Moderators: Site Moderators, FAHC Science Team

Post Reply
Mr.Nosmo
Posts: 26
Joined: Fri Oct 17, 2008 9:04 am
Hardware configuration: i7-980X@4200 (AirCooled) w/6GB DDR3-1600 (8-8-8-20), 200GB Vertex2 SSD & 3xGTS-250 w/22" Eizo Monitors.

General problem with Stanford Servers?

Post by Mr.Nosmo »

Lately I have had issues with getting work and uploading work and there are quite a few posts in the forum about this from other folders. Maybe it's because of "Internet Security" software, ISP's or other factors?

Does Stanford have a general issue with the servers or is it me that ask too much? I'm not uset to down-time, because I used to work for IBM zSeries and downtime is something "we" can't accept....

I'm not complaining and I'll continue to fold as long as the project runs, I can afford the electricity-bill, or until I die, but I'll be happy to have a bit info about the servers and maybe start a brain-storming on how the up-time can be improved...

Please come with some positive input!
John_Weatherman
Posts: 289
Joined: Sun Dec 02, 2007 4:31 am
Location: Carrizo Plain National Monument, California
Contact:

Re: General problem with Stanford Servers?

Post by John_Weatherman »

There have been some server issues but nothing major. If you're having problems then post your log file and it can be checked out. A little downtime is something folders must get used to, but luckily it does n't normally mess up the science. And that's what we're all here for.
bruce
Posts: 20910
Joined: Thu Nov 29, 2007 10:13 pm
Location: So. Cal.

Re: General problem with Stanford Servers?

Post by bruce »

IBM is in the business of providing high-availability solutions. If a merchant can't get a credit card authorization in a few seconds, it's a serious failure. FAH is not like that.
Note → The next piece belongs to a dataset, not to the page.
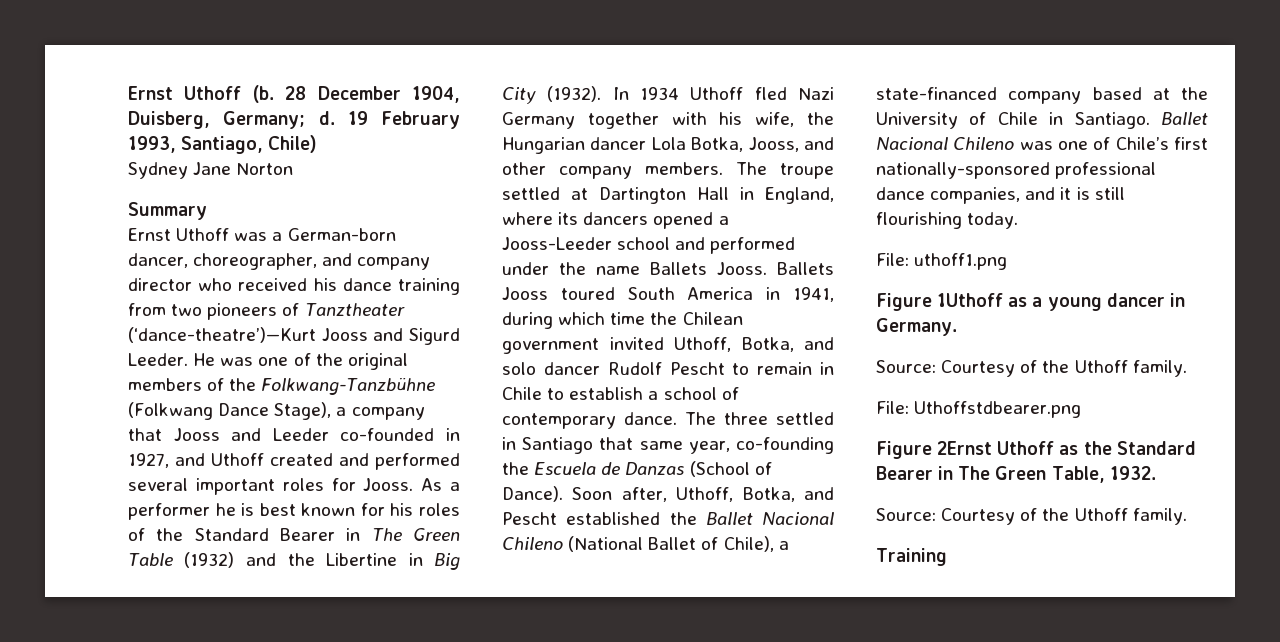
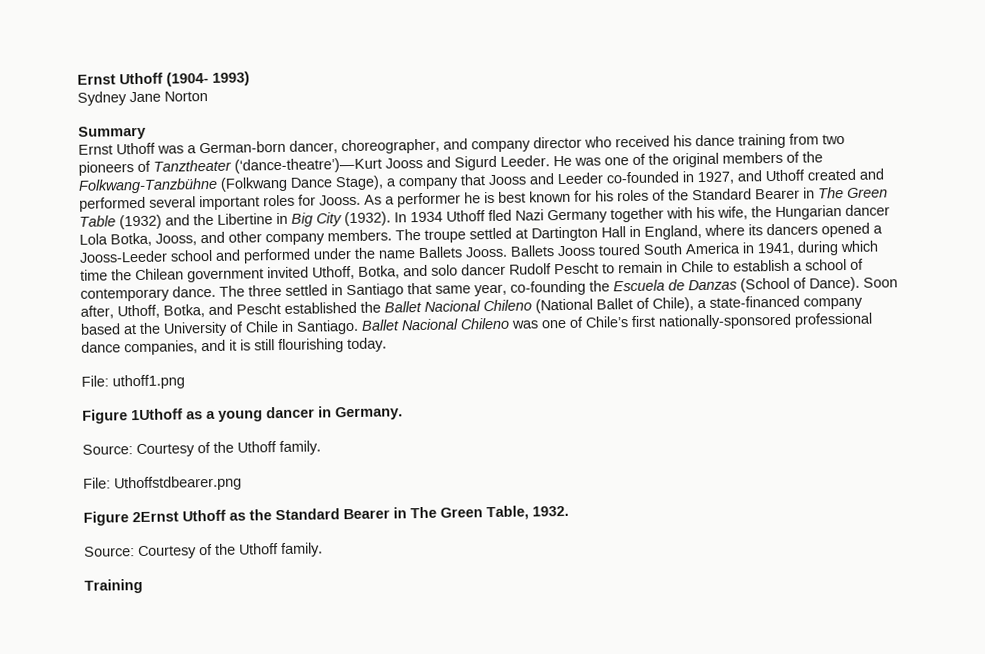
- Ernst Uthoff (b. 28 December 1904, Duisberg, Germany; d. 19 February 1993, Santiago, Chile)
+ Ernst Uthoff (1904- 1993)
FAH takes a distributed approach where (almost) any component of the system can fail occasionally and it may take some time to repair. As long as the overall functionality isn't seriously impacted, some downtime is acceptable. i.e.- a component can be down as long as the overall system is still functional.

As you collect gripes from others and attempt to draw overall conclusions about FAH (concluding that "we" can't accept downtime), consider the following:
> If I can't get work from my favorite server yet I can get work from some other server, should that be called a failure?
(>>> If the other server gives me an WU with a lower PPD, is that a failure?)
> If I can't upload right now but the result does find its way home in a few hours, should that be called a failure?
> If somebody discards a WU (intentionally or unintentionally) should that be called a FAH a failure?
> If I can't get work for XX minutes, should that be called a failure?
(>>> ... and how should XX compare to the "few seconds" in my credit card approval example.)
> If some points are temporarily "lost" but a re-credit is processed manually some time later, should that be called a failure?
7im
Posts: 10189
Joined: Thu Nov 29, 2007 4:30 pm
Hardware configuration: Intel i7-4770K @ 4.5 GHz, 16 GB DDR3-2133 Corsair Vengence (black/red), EVGA GTX 760 @ 1200 MHz, on an Asus Maximus VI Hero MB (black/red), in a blacked out Antec P280 Tower, with a Xigmatek Night Hawk (black) HSF, Seasonic 760w Platinum (black case, sleeves, wires), 4 SilenX 120mm Case fans with silicon fan gaskets and silicon mounts (all black), a 512GB Samsung SSD (black), and a 2TB Black Western Digital HD (silver/black).
Location: Arizona
Contact:

Re: General problem with Stanford Servers?

Post by 7im »

Yes, Stanford does have problems. They are underfunded, understaffed, and overworked students and faculty. They are not technology professionals (well, most aren't). As Bruce indicated, the project usually has many servers to provide work and collect work so that individual server uptime is not a critical issue. And even when that doesn't work, the fah client is designed to cache the completed work unit, and download new work from a different server, and keep processing until a solution is found. Even then, a fah data packet is not the same priority as a banking transaction data packet. In real life, the bank is the priority. (to me, the fah data packet is more important, because I'm guaranteed to die someday, but never guaranteed to have a lot of money ;))

Brainstorm...

1. Huge donation of IBM servers, IBM service, or cash, or all three.
2. Patience while stanford continues the process of installing and converting over to, and optimizing the new servers that $100,000 purchased for them last year.
3. Patience while the client and server code is rewritten from ground up to be more up to date, reliable, and easier to maintain. (2nd half of #1 could help speed this part along) V7 client may help, but new server code is much bigger.
4. Patience while Pande Group gets it's new crop of researchers up to speed, and expands the research and the location of FAH servers to several other universities. (co-location can be a great uptime helper, as long as they are well managed and well integrated)
5. And if no patience is available, then tolerance is an acceptable alternative. ;)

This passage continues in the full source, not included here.